- _Required work_
There are pictures in the records below; leave them out and set down exactly the lines from the one holding "[161,165,545,185] wearables based" through the one holding "(221, 359) none".

(Revision tracking records)

----------------------------------------

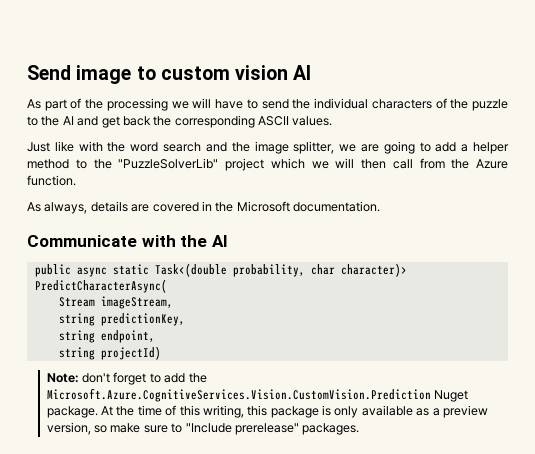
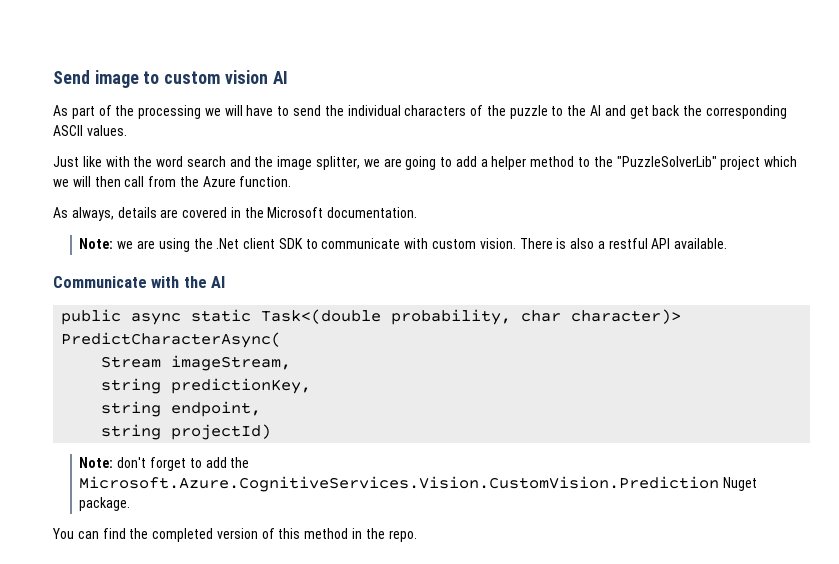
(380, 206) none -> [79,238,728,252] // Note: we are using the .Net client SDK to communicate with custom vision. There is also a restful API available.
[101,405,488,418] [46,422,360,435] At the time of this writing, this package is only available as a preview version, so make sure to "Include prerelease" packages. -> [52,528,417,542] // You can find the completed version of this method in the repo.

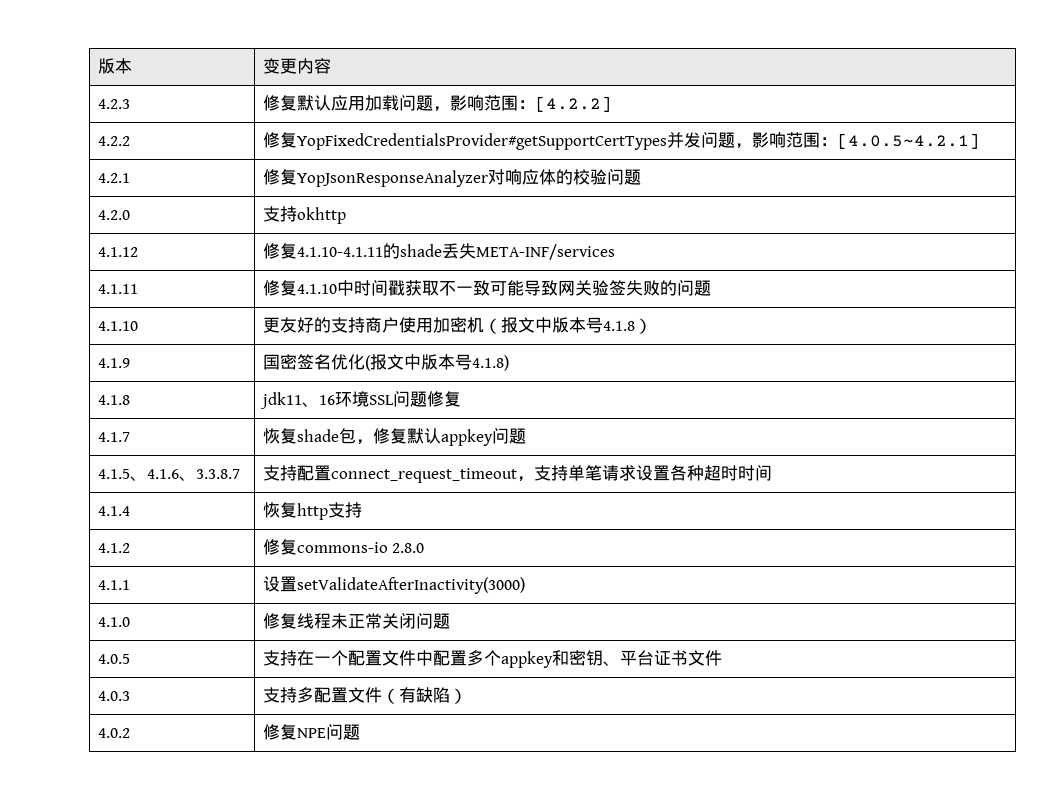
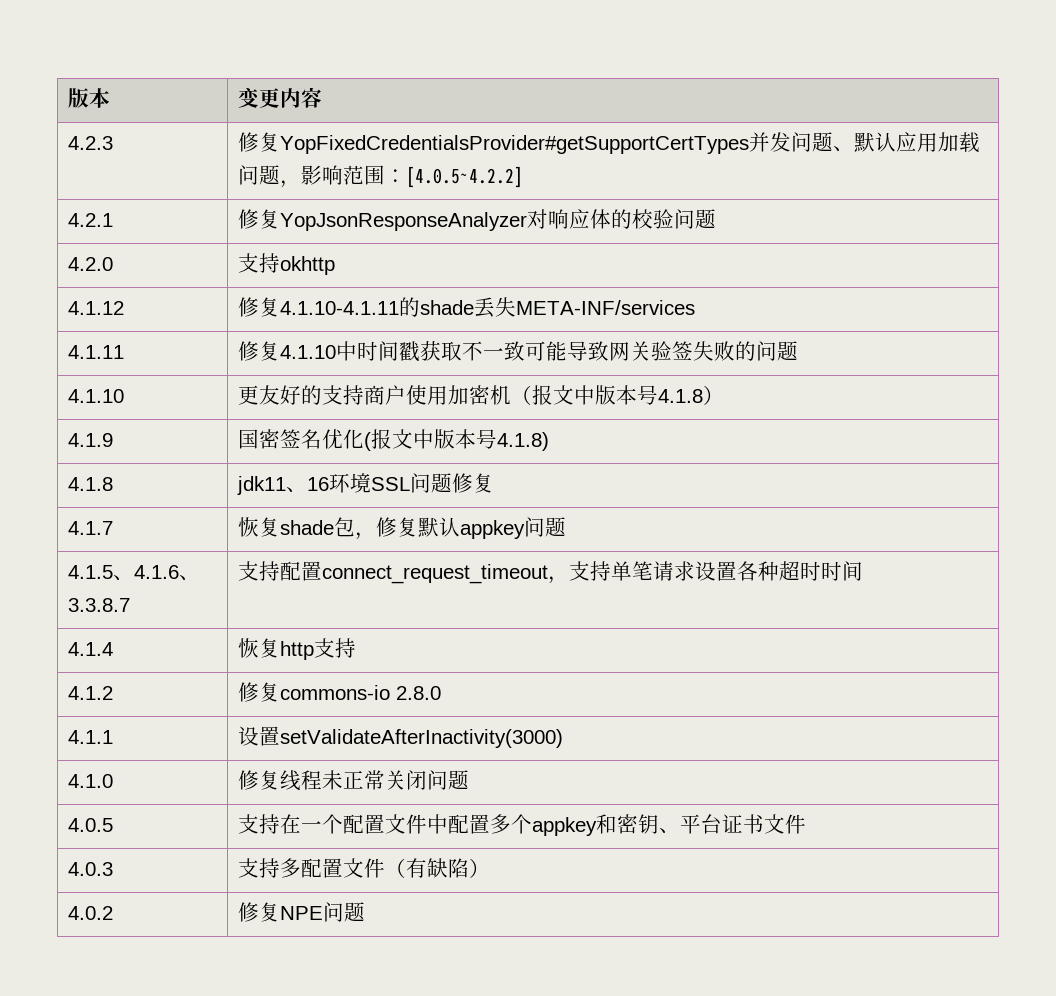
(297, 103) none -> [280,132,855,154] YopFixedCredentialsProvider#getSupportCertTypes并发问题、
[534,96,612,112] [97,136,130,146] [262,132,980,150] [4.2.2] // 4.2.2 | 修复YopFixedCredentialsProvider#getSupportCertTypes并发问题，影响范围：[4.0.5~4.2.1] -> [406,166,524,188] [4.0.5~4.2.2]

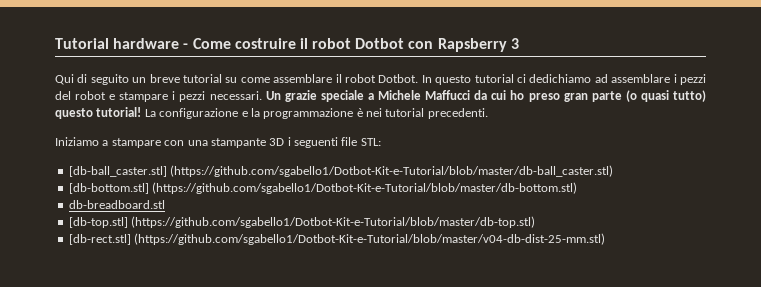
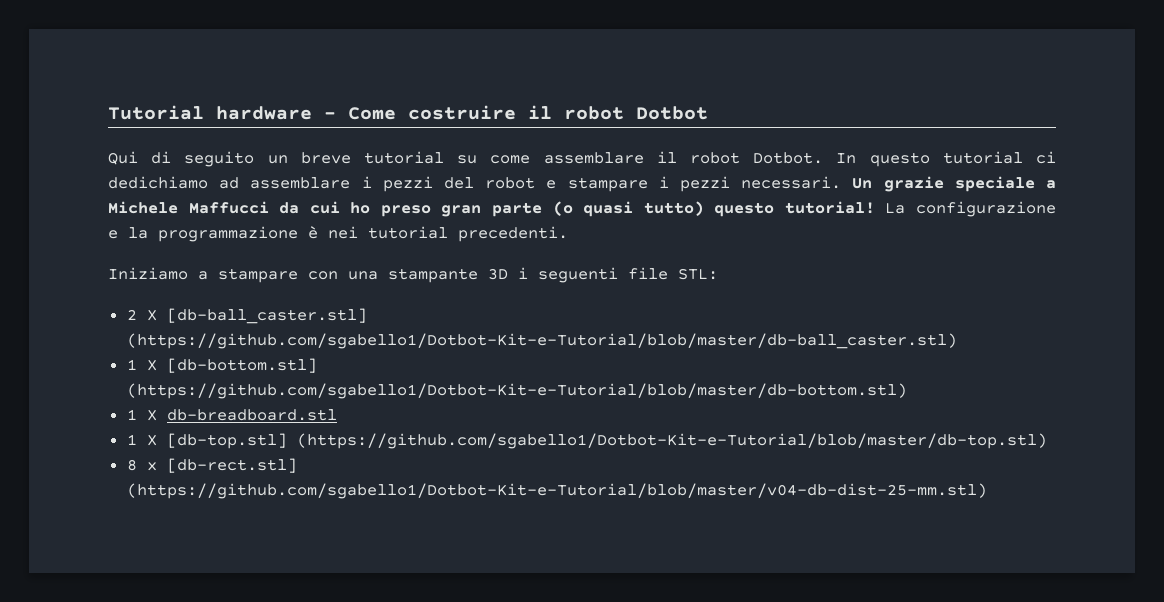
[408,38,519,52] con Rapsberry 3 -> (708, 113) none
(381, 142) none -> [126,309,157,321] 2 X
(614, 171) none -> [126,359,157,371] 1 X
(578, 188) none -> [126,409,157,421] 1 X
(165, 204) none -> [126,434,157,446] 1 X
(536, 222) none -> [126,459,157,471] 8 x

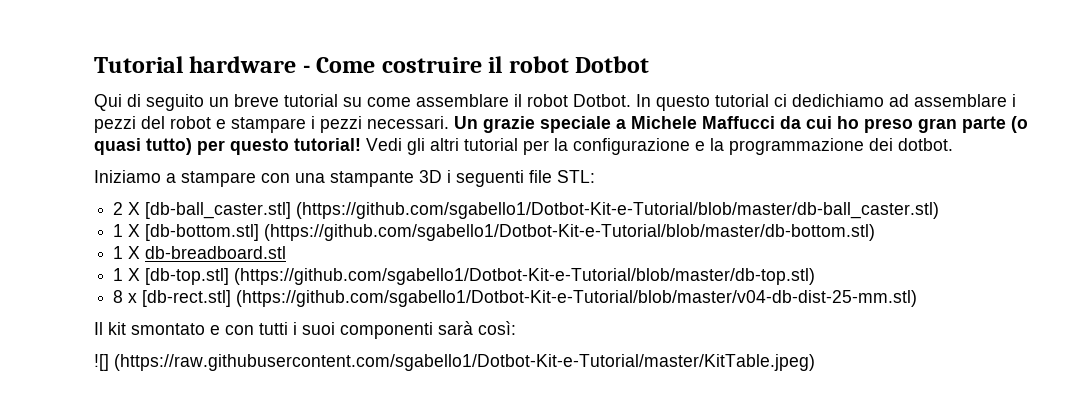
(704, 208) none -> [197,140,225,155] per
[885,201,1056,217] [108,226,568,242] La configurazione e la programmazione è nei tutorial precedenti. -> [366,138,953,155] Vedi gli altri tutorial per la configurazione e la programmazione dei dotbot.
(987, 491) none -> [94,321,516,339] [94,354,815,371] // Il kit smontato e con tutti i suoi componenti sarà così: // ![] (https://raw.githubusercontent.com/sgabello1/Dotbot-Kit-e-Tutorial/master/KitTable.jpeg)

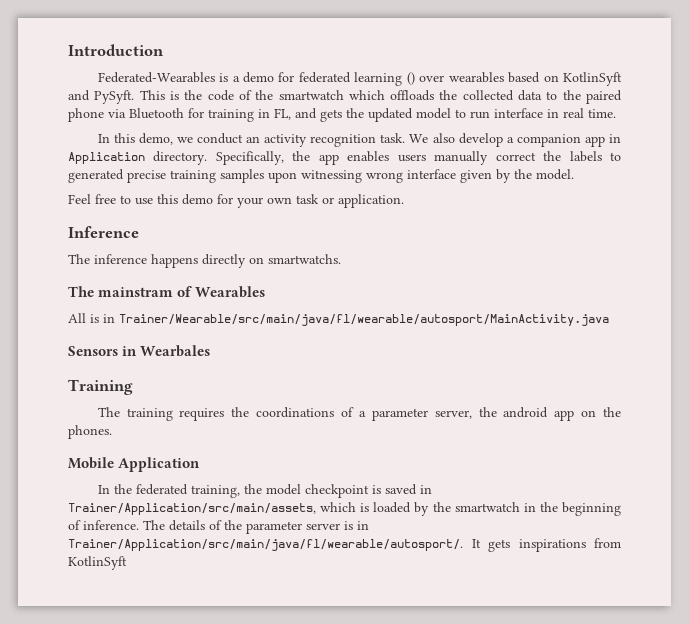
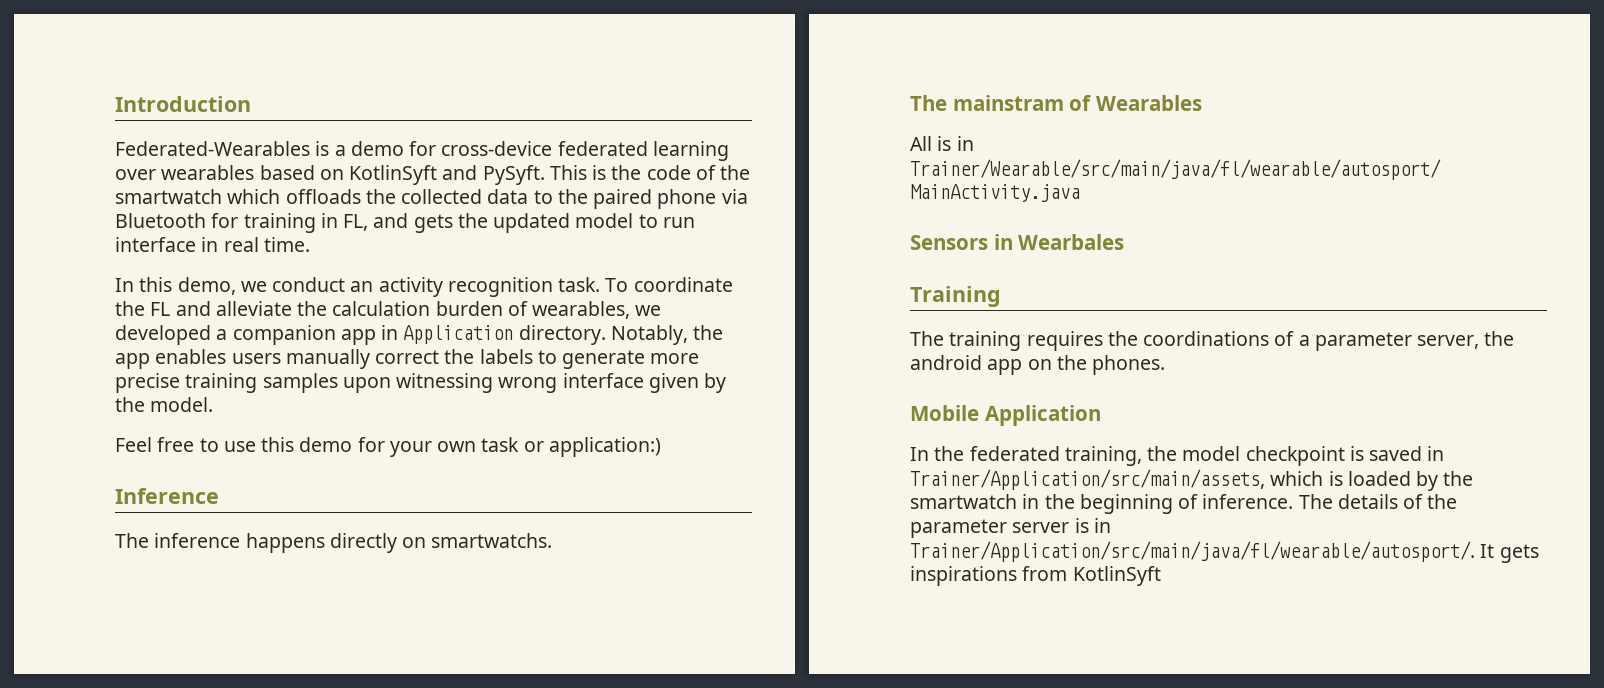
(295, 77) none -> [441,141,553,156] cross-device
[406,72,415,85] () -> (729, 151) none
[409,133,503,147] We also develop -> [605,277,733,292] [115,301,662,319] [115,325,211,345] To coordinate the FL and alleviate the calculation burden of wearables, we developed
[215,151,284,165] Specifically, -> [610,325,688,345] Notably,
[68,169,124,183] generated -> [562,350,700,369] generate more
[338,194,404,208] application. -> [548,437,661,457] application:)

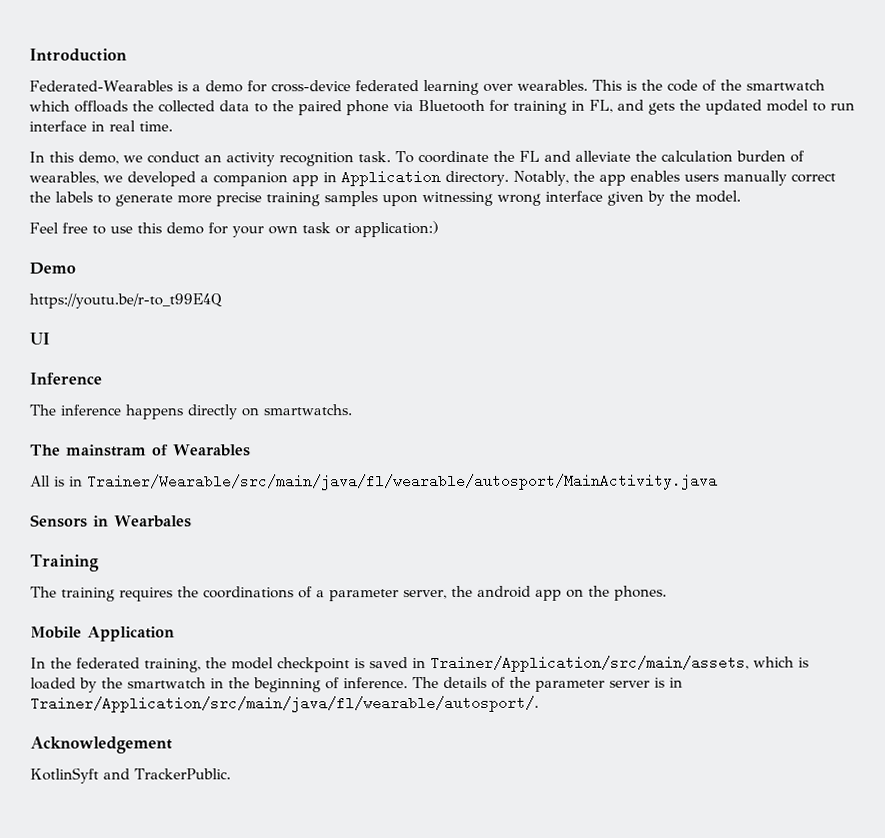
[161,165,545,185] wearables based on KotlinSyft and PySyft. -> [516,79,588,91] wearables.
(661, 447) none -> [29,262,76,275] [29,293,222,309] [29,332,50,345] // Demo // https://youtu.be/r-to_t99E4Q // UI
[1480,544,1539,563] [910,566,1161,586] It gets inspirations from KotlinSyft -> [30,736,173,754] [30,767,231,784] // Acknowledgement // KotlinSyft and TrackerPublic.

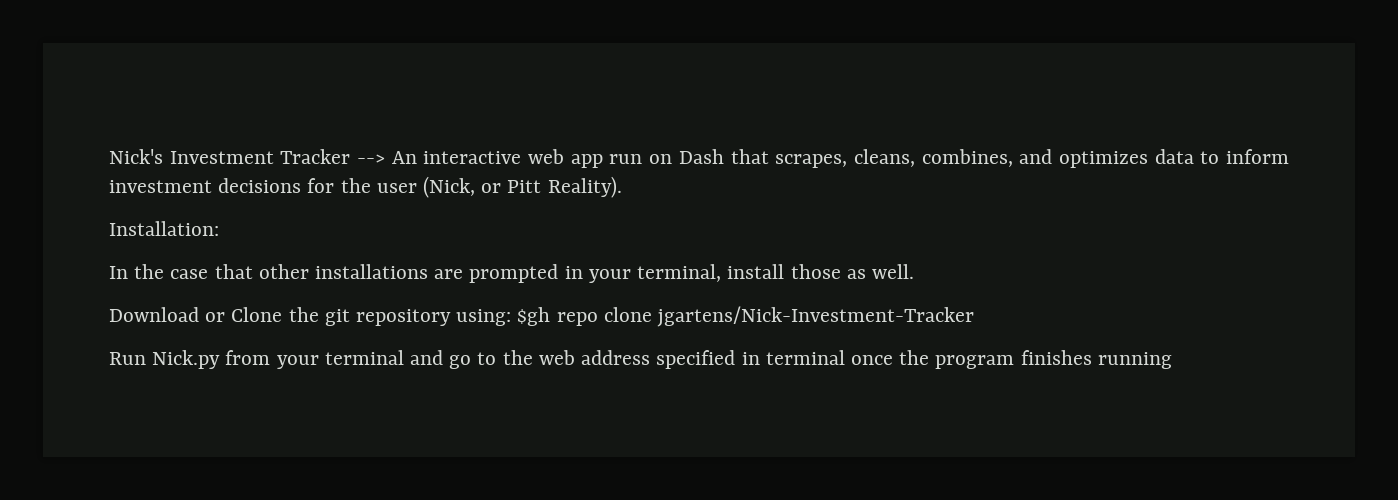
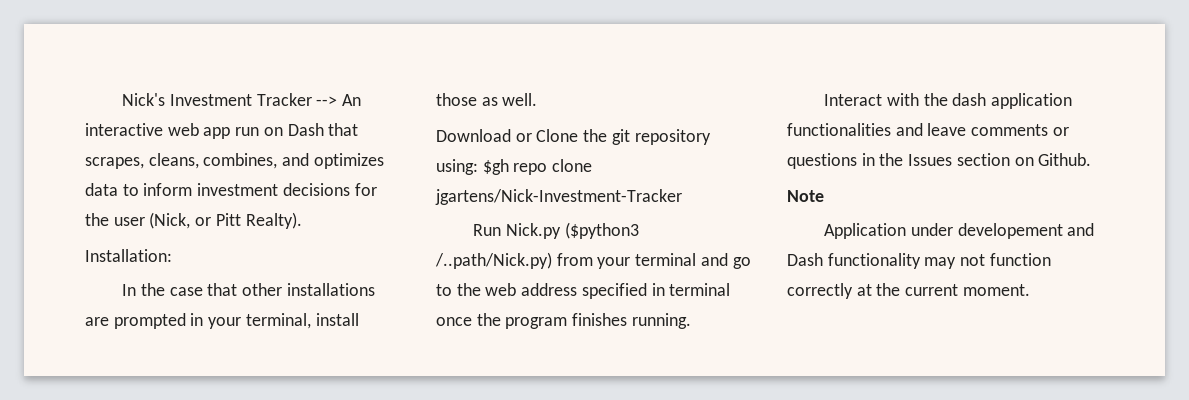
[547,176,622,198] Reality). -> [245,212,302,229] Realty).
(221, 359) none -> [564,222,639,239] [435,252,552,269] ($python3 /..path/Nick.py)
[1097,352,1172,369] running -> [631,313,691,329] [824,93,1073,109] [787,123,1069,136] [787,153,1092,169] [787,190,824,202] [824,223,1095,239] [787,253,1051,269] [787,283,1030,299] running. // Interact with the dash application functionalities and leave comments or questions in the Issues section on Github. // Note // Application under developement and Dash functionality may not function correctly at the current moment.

----------------------------------------

- _Solved problem_
[161,165,545,185] wearables based on KotlinSyft and PySyft. -> [516,79,588,91] wearables.
(661, 447) none -> [29,262,76,275] [29,293,222,309] [29,332,50,345] // Demo // https://youtu.be/r-to_t99E4Q // UI
[1480,544,1539,563] [910,566,1161,586] It gets inspirations from KotlinSyft -> [30,736,173,754] [30,767,231,784] // Acknowledgement // KotlinSyft and TrackerPublic.

[547,176,622,198] Reality). -> [245,212,302,229] Realty).
(221, 359) none -> [564,222,639,239] [435,252,552,269] ($python3 /..path/Nick.py)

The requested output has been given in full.